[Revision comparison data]
☆ ☆ ☆ ☆ ☆ ☆ ☆

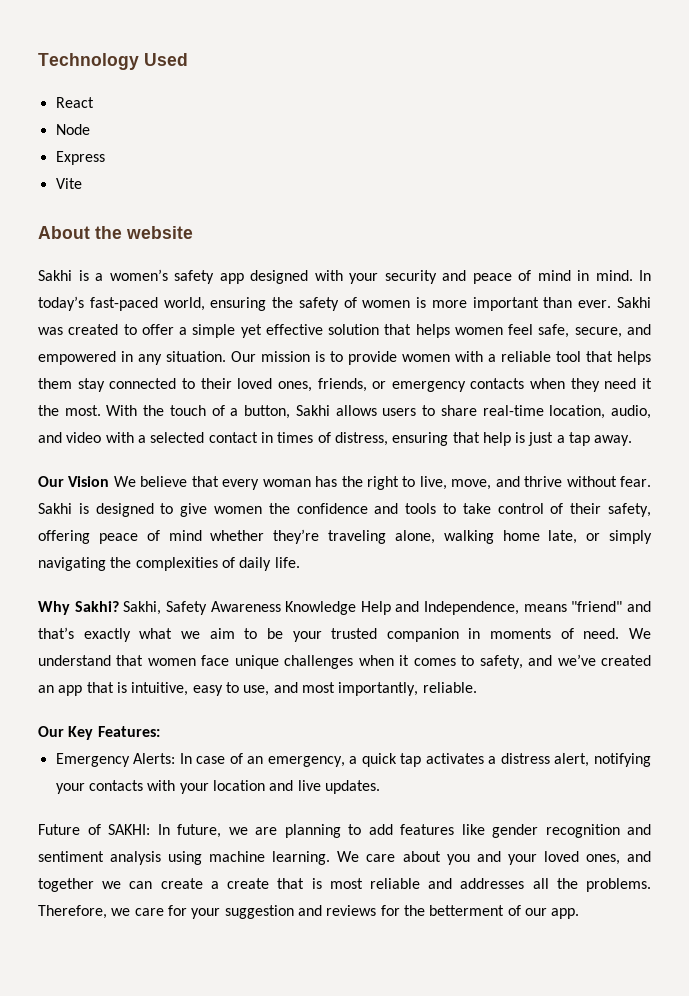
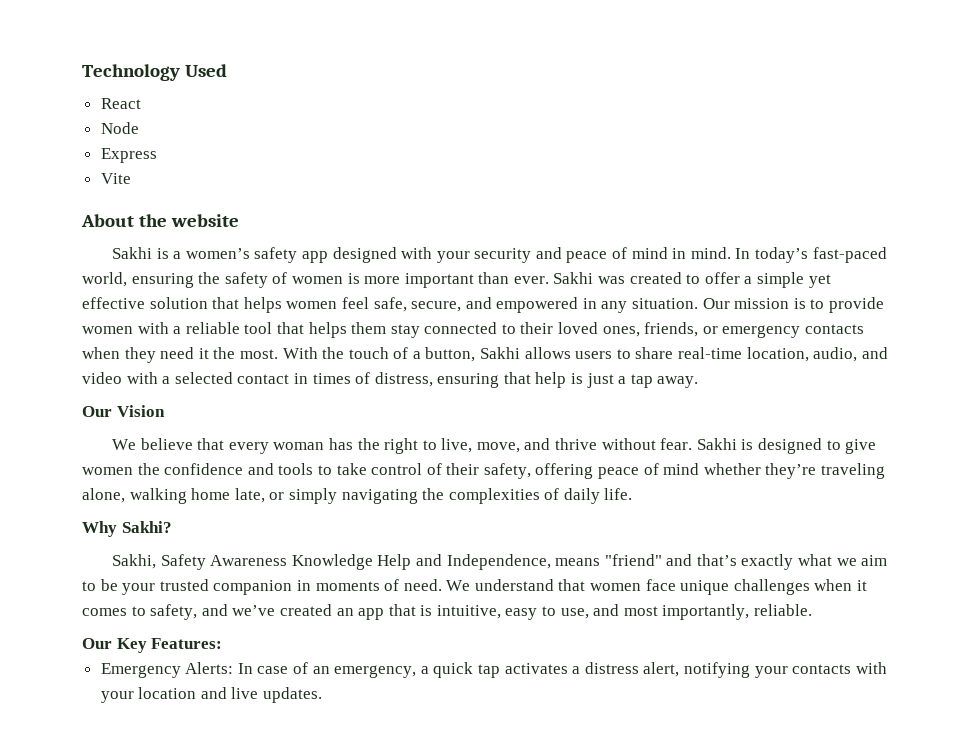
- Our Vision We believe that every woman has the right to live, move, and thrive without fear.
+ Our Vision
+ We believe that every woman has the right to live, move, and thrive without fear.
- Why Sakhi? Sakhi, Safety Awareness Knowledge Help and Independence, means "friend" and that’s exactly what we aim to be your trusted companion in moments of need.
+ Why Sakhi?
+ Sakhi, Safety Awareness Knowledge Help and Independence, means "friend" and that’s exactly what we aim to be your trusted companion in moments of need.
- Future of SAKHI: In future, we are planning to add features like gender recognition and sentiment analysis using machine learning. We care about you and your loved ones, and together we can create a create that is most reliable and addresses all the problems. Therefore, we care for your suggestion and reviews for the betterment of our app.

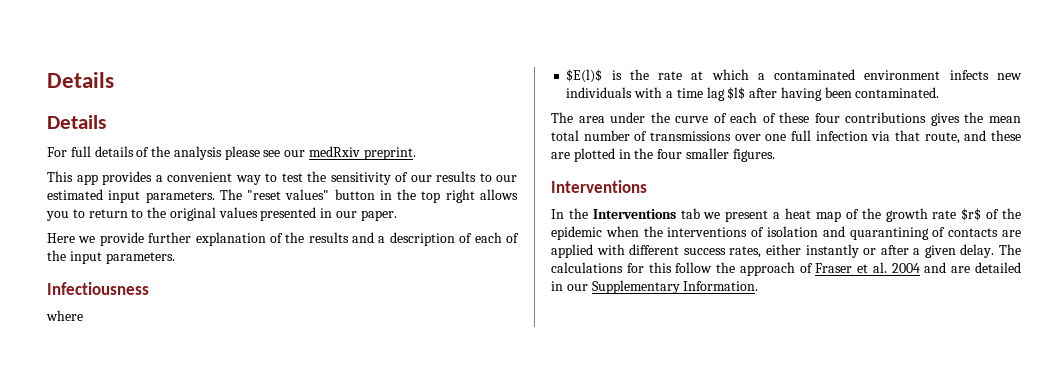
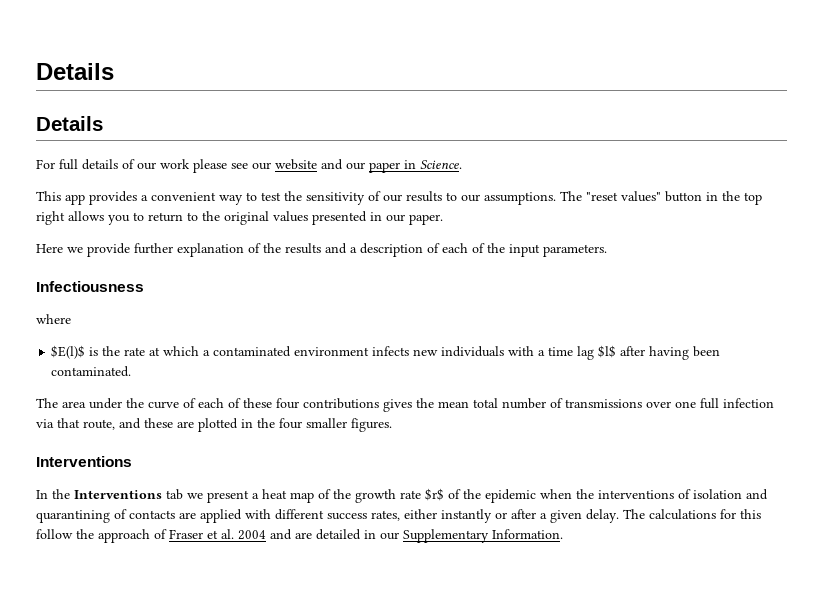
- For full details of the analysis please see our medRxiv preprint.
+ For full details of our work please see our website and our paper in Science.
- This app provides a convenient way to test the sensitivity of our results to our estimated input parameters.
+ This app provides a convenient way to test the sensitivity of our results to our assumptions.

☆ ☆ ☆ ☆ ☆ ☆ ☆

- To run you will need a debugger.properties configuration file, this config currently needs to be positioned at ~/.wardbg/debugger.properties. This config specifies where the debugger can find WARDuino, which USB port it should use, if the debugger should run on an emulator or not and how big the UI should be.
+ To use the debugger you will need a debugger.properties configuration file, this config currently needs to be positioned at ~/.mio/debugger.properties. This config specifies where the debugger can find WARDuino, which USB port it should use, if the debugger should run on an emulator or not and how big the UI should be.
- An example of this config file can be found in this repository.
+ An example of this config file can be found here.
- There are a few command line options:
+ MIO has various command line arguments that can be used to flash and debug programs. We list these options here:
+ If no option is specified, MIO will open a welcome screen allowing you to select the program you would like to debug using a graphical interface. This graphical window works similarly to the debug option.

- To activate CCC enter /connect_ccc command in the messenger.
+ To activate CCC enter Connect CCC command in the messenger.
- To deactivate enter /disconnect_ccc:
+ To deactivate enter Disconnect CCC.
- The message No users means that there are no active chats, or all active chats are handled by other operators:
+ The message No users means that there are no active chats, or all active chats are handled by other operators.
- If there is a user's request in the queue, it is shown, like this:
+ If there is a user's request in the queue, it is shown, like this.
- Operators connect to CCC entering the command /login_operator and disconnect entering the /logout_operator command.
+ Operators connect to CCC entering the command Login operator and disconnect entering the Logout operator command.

☆ ☆ ☆ ☆ ☆ ☆ ☆

Among the lines above, the ones holding the word "Awareness" must be counted; only that count is to be given.

RESULT BELOW. 2